Степан Прокофьевич продолжал говорить о парке:
— Жив, от пенышков, от корней отросли новые деревца. Я мимоходом нашел больше десятка. Надо
Нина Григорьевна делала равнодушный вид и никак не отзывалась. Тогда Степан Прокофьевич сказал:
— После стольких волнений вдруг тебя перестал интересовать парк? Странно.
— Мне еще странней — то говорил: «Какое тебе дело до парка, ты — лицо не официальное», то спрашиваешь: «Как быть с парком?» У тебя не поймешь, где мое дело, а где не мое. Что ни скажу — все не по тебе. Ладно, буду молчать. — Она подала на стол два стакана молока, хлеб, забрала бумагу, ножницы, клей и ушла в свою комнату.
Он сидел, не касаясь еды: поданная с равнодушием чужого человека, она не лезла ему в горло, и ждал, что будет дальше. Прежде у Нины Григорьевны не было обычая наказывать его молчанием. Случалось: плакала, упрекала, однажды решила разойтись и начала укладывать свои вещи, но, укладывая, все твердила: «Посмотрим, посмотрим, как будешь плавать один», — даже в тот момент крайней обиды и горячности он не стал для нее безразличным.

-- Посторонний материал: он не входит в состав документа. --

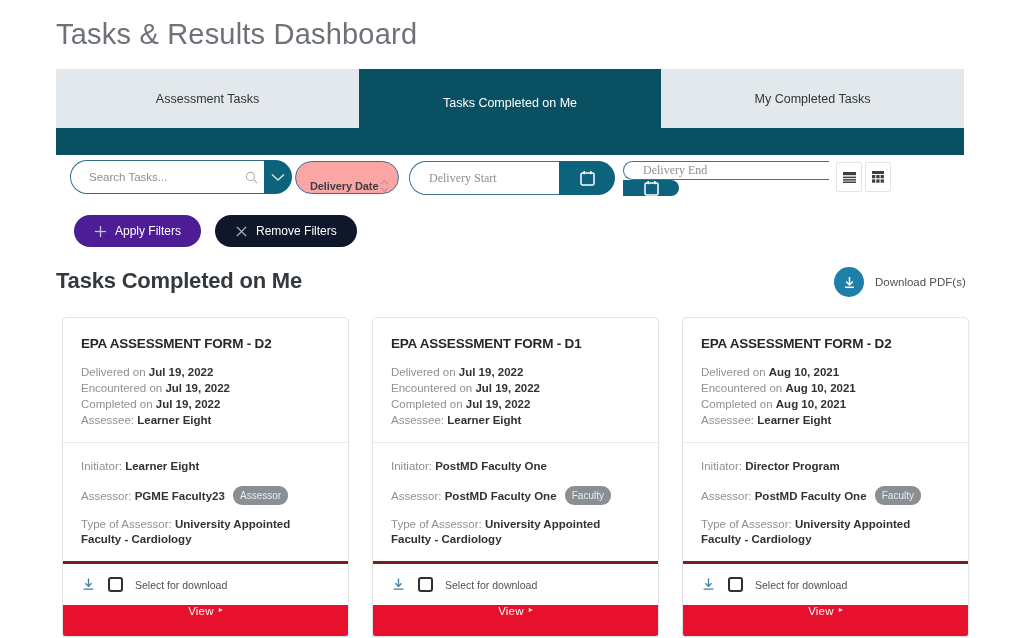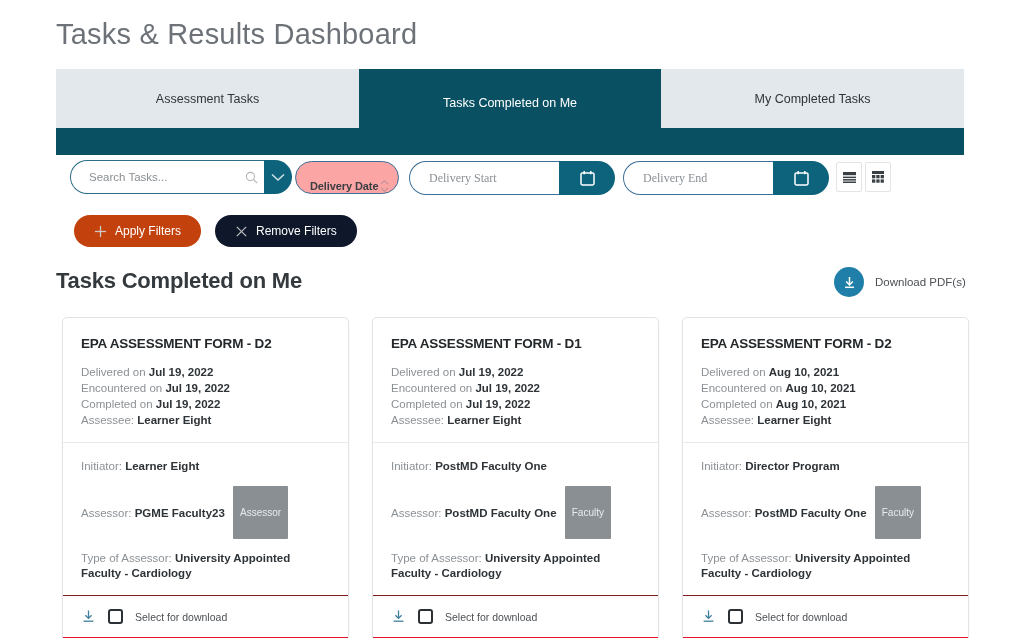--- a/index.html
+++ b/index.html
@@ -75,7 +75,7 @@
     position: absolute; top: 3px; height: 34px; display: flex; align-items: stretch;
   }
   .date-wrap.start { left: 353px; width: 206px; }
-  .date-wrap.end   { left: 567px; width: 206px; }
+  .date-wrap.end   { left: 567px; width: 206px; flex-direction: column; }
   .date-input {
     flex: 1; border: 1px solid #3e6f96; border-right: none;
     border-radius: 17px 0 0 17px; background: #fff;

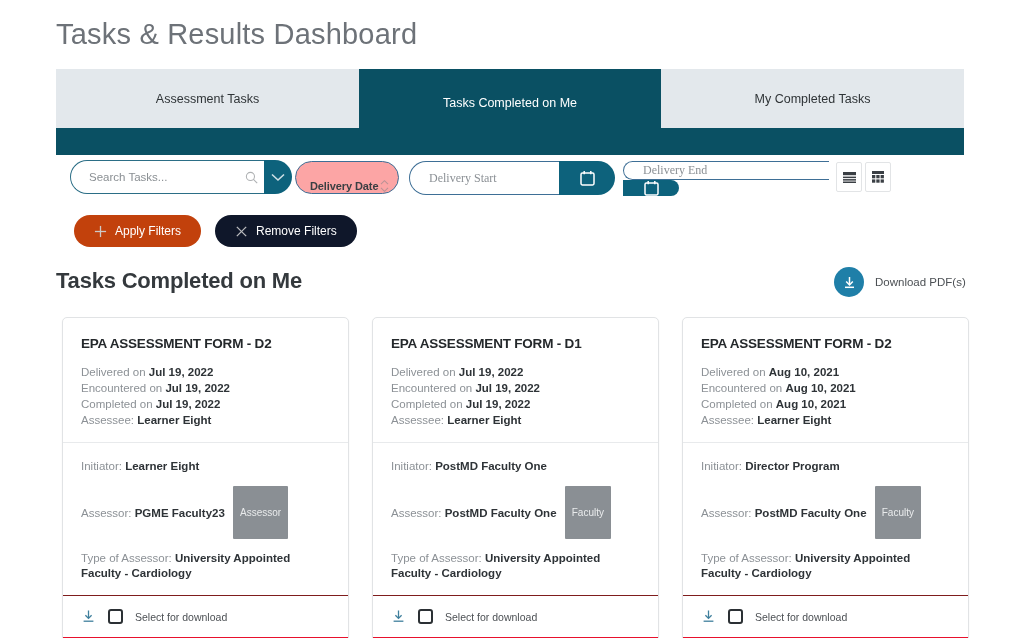--- a/index.html
+++ b/index.html
@@ -105,7 +105,7 @@
     gap: 8px; padding: 0 20px; font-size: 12px; color: #fff; cursor: pointer;
     border: none; font-family: "Liberation Sans", sans-serif; font-weight: 400;
   }
-  .btn.apply  { background: #c2410c; }
+  .btn.apply  { background: #4c1d95; }
   .btn.remove { background: #0f172a; }
   .btn .gx { width: 13px; height: 13px; opacity: .85; }
 

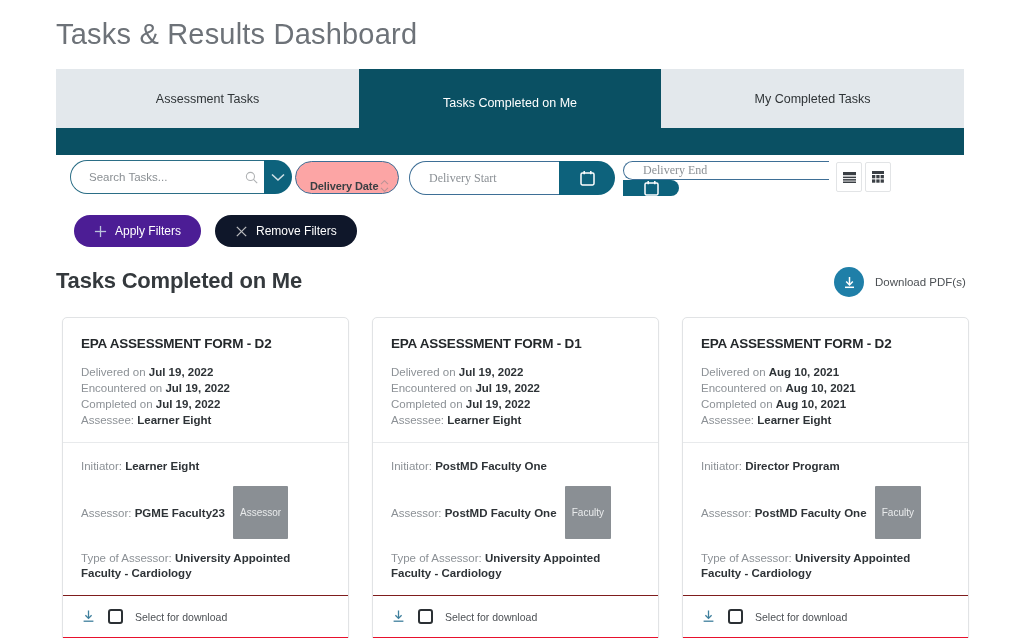--- a/index.html
+++ b/index.html
@@ -139,7 +139,7 @@
   .meta-line { font-size: 11.5px; color: #8c9196; line-height: 16px; white-space: nowrap; }
   .meta-line b { color: #2e3337; font-weight: 700; }
 
-  .card-body { padding: 16px 18px 14px 18px; border-bottom: 1px solid #7f1d1d; flex: 1; }
+  .card-body { padding: 16px 18px 14px 18px; border-bottom: 3px solid #7f1d1d; flex: 1; }
   .row { font-size: 11.5px; color: #8c9196; margin-bottom: 12px; line-height: 15px; }
   .row:last-child { margin-bottom: 0; }
   .row b { color: #2e3337; font-weight: 700; }

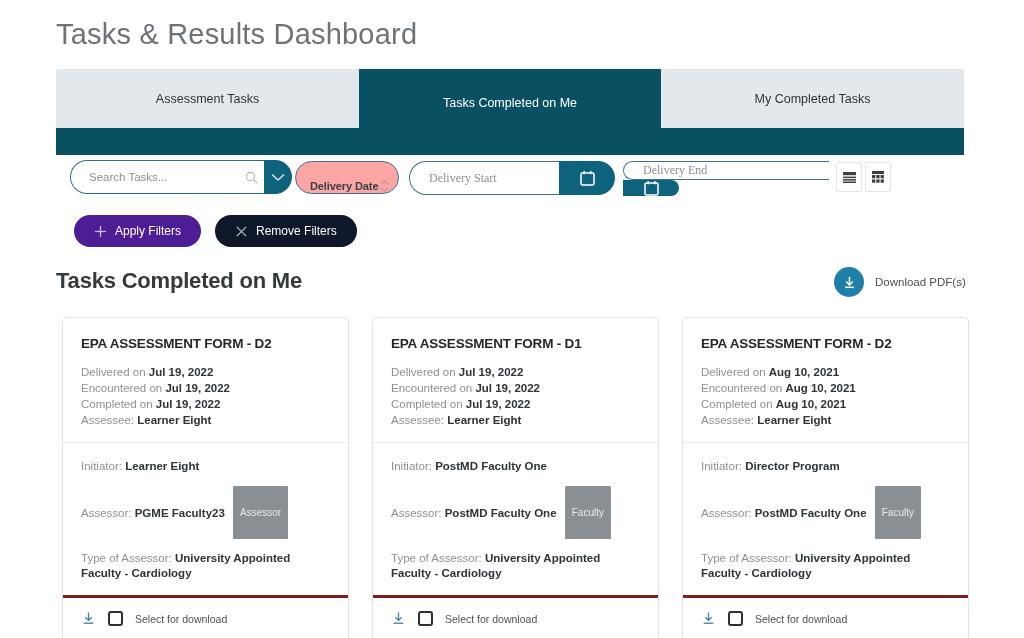--- a/index.html
+++ b/index.html
@@ -145,7 +145,7 @@
   .row b { color: #2e3337; font-weight: 700; }
   .pill {
     display: inline-block; background: #8a8f94; color: #e9ebec;
-    font-size: 10px; padding: 19px 7px; border-radius: 1px;
+    font-size: 10px; padding: 2px 7px; border-radius: 9px;
     margin-left: 5px; vertical-align: 1px; font-weight: 400;
   }
 

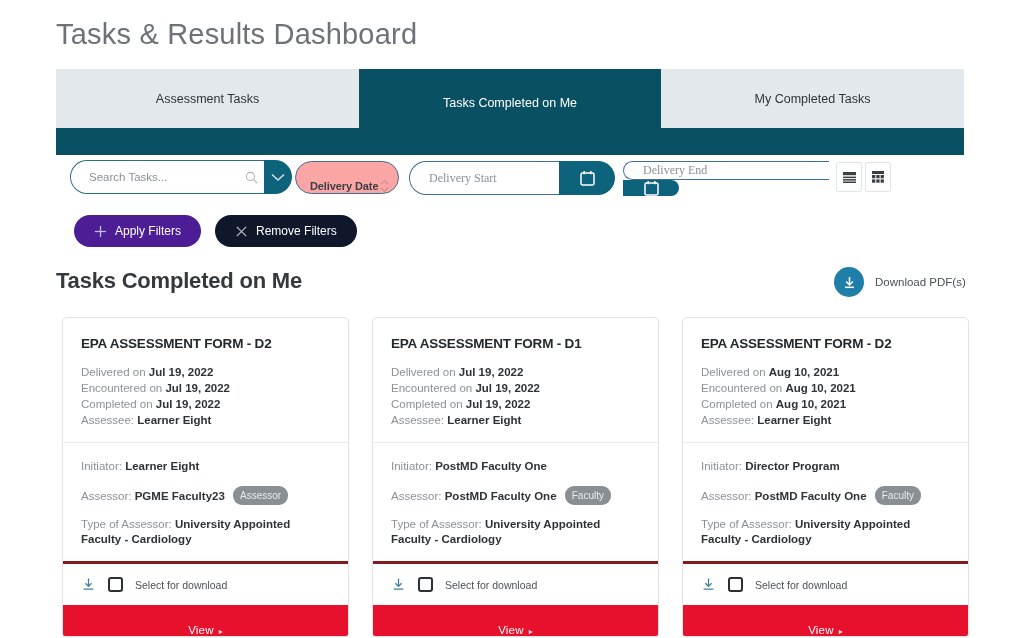--- a/index.html
+++ b/index.html
@@ -160,7 +160,7 @@
   .chk-label { font-size: 10.5px; color: #4d5155; white-space: nowrap; }
   .view-btn {
     height: 31px; background: #e8112d; color: #fff; font-size: 11.5px;
-    display: flex; align-items: flex-end; justify-content: center; gap: 5px;
+    display: flex; align-items: flex-start; justify-content: center; gap: 5px;
     cursor: pointer; letter-spacing: .2px;
   }
   .view-btn .caret { font-size: 8px; opacity: .9; }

Теперь же произошло непонятное: обижаться вроде не на что, и вдруг почему-то стала как чужая. Война. Разлука. Переменилась.
Время шло. В комнате Нины Григорьевны было совершенно тихо: ни слез, ни вздохов, ни шагов. Тишина придавала случившемуся особенно печальный смысл.
Степан Прокофьевич заставил себя поужинать, затем перешел к Нине Григорьевне и сказал, как обычно после еды:
— Спасибо!
— На здоровье, — равнодушно, ради формы, отозвалась она, не отрываясь от работы.
Он ходил из угла в угол и рассказывал.
Хакасочка, которая ехала с нами в завод, оказалась толковой работницей. Он назначил ее агрономом. Комсомол начал очень важное движение: каждый работник завода должен участвовать в строительстве оросительных каналов, в посадке лесов и освоить поливное дело. Узкая специализация в таком хозяйстве, как завод, вредна. К примеру, поливальщики нужны только летом, зимой они должны делать что-то другое. Сейчас было совещание пастухов. Они решили помогать на стройке и, кроме того, посадить тридцать тысяч деревьев.
Нина Григорьевна не отзывалась ни словом, ни движением. Степан Прокофьевич ласково взял ее за плечи и спросил:
— Ну, как там у тебя, в детском саду?
— Что может быть у нас, у маленьких? Тебе это неинтересно, — она досадливо повела плечами, чтобы он снял с них руки, не мешал ей.
— Напрасно так думаешь. Я люблю детские дела. — Он принес стул, сел рядом с женой и продолжал спрашивать, перебирая цветные квадратики, треугольнички, кружки, ленточки. — Это потом склеивать? Или так?